BEGIN

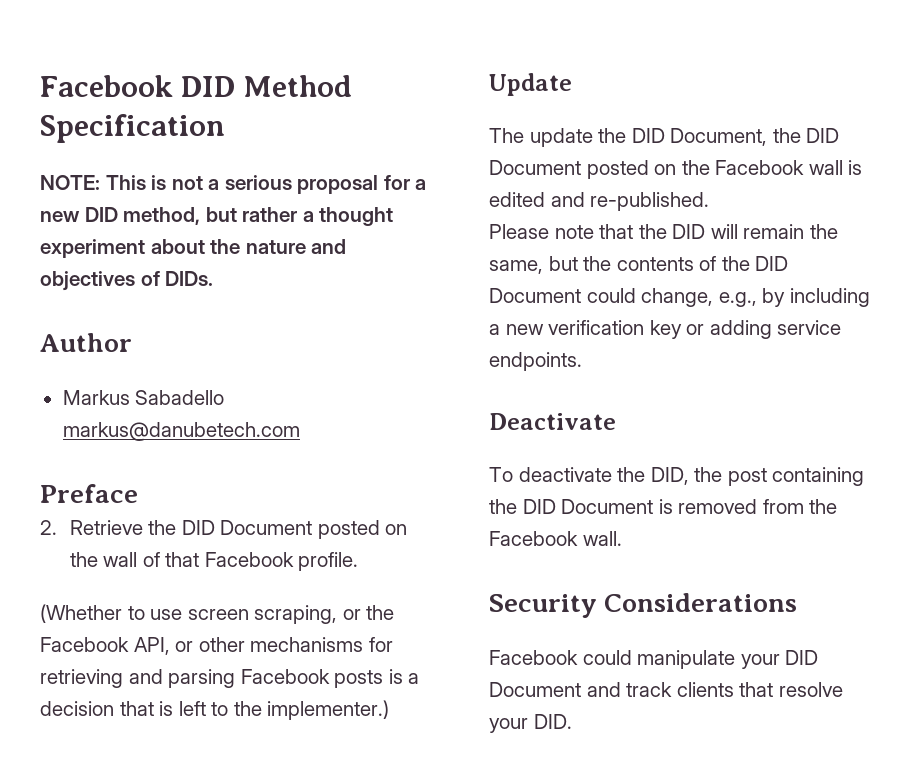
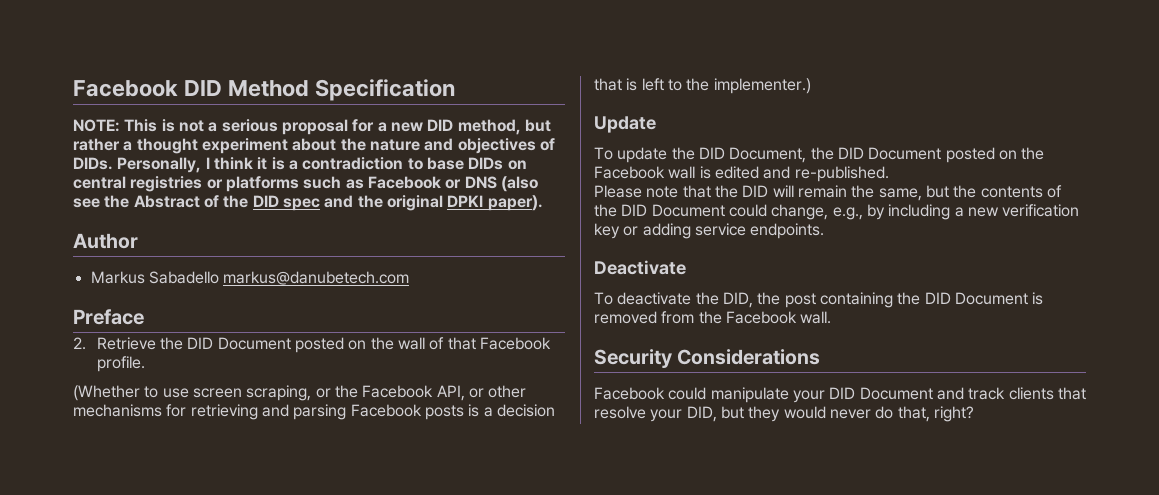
(214, 278) none -> [117,157,527,173] [73,176,538,192] [73,195,543,211] Personally, I think it is a contradiction to base DIDs on central registries or platforms such as Facebook or DNS (also see the Abstract of the DID spec and the original DPKI paper).
[489,128,524,143] The -> [594,147,613,160] To
[533,714,572,729] DID. -> [686,406,974,422] DID, but they would never do that, right?

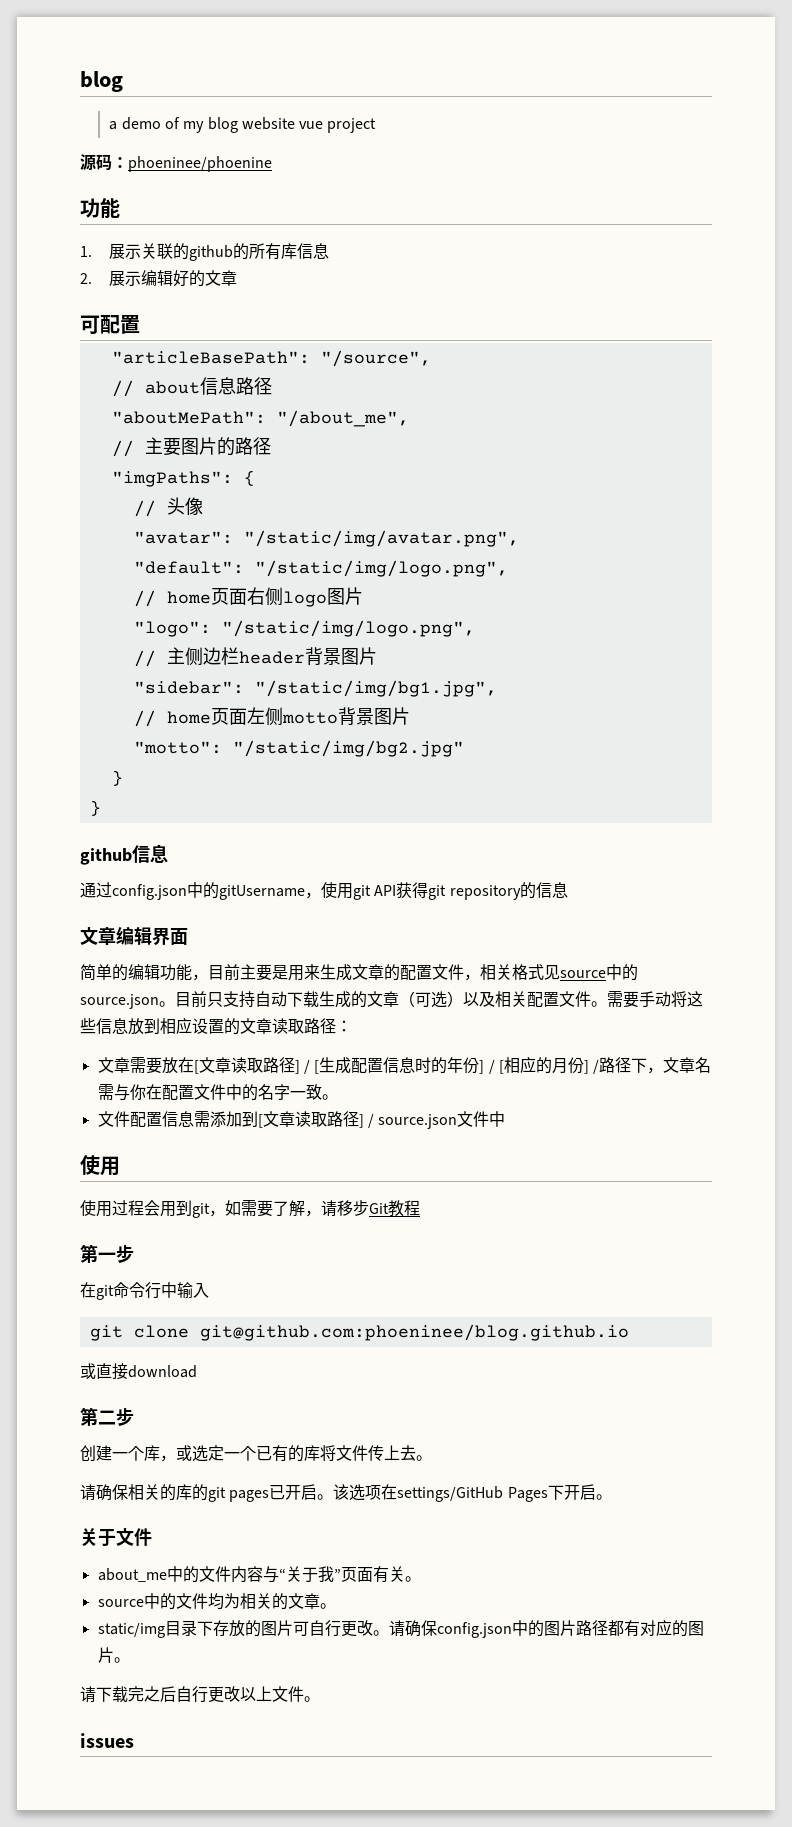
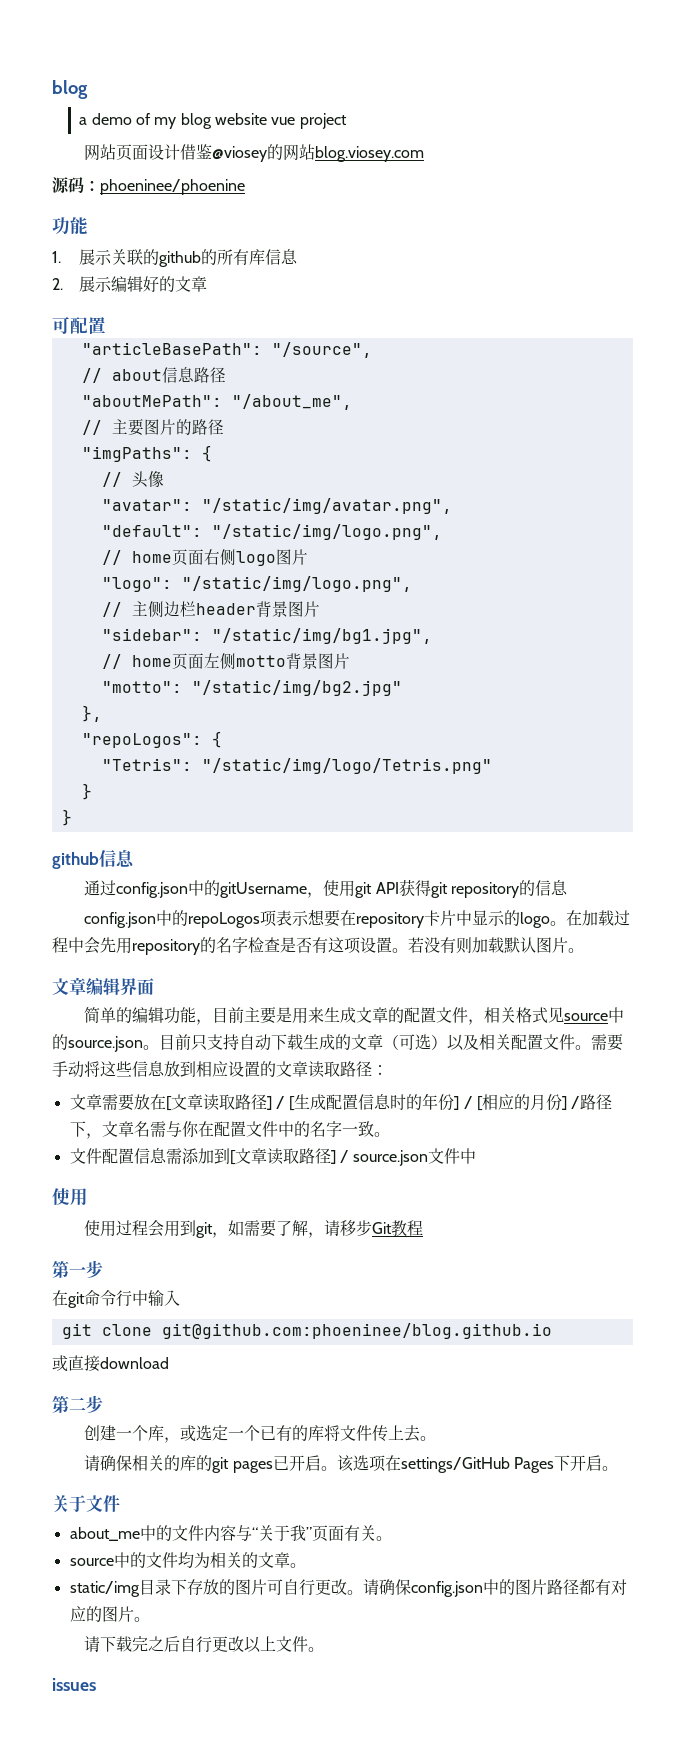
(377, 125) none -> [84,144,425,162] // 网站页面设计借鉴@viosey的网站blog.viosey.com
(464, 748) none -> [81,705,102,722] [81,731,222,748] [101,758,492,774] // }, // "repoLogos": { // "Tetris": "/static/img/logo/Tetris.png"
(568, 890) none -> [84,909,631,928] [52,937,584,955] // config.json中的repoLogos项表示想要在repository卡片中显示的logo。在加载过程中会先用repository的名字检查是否有这项设置。若没有则加载默认图片。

END

Task
This exercise calls for the records to be given again exactly, without the images.

Exercise result
(214, 278) none -> [117,157,527,173] [73,176,538,192] [73,195,543,211] Personally, I think it is a contradiction to base DIDs on central registries or platforms such as Facebook or DNS (also see the Abstract of the DID spec and the original DPKI paper).
[489,128,524,143] The -> [594,147,613,160] To
[533,714,572,729] DID. -> [686,406,974,422] DID, but they would never do that, right?

(377, 125) none -> [84,144,425,162] // 网站页面设计借鉴@viosey的网站blog.viosey.com
(464, 748) none -> [81,705,102,722] [81,731,222,748] [101,758,492,774] // }, // "repoLogos": { // "Tetris": "/static/img/logo/Tetris.png"
(568, 890) none -> [84,909,631,928] [52,937,584,955] // config.json中的repoLogos项表示想要在repository卡片中显示的logo。在加载过程中会先用repository的名字检查是否有这项设置。若没有则加载默认图片。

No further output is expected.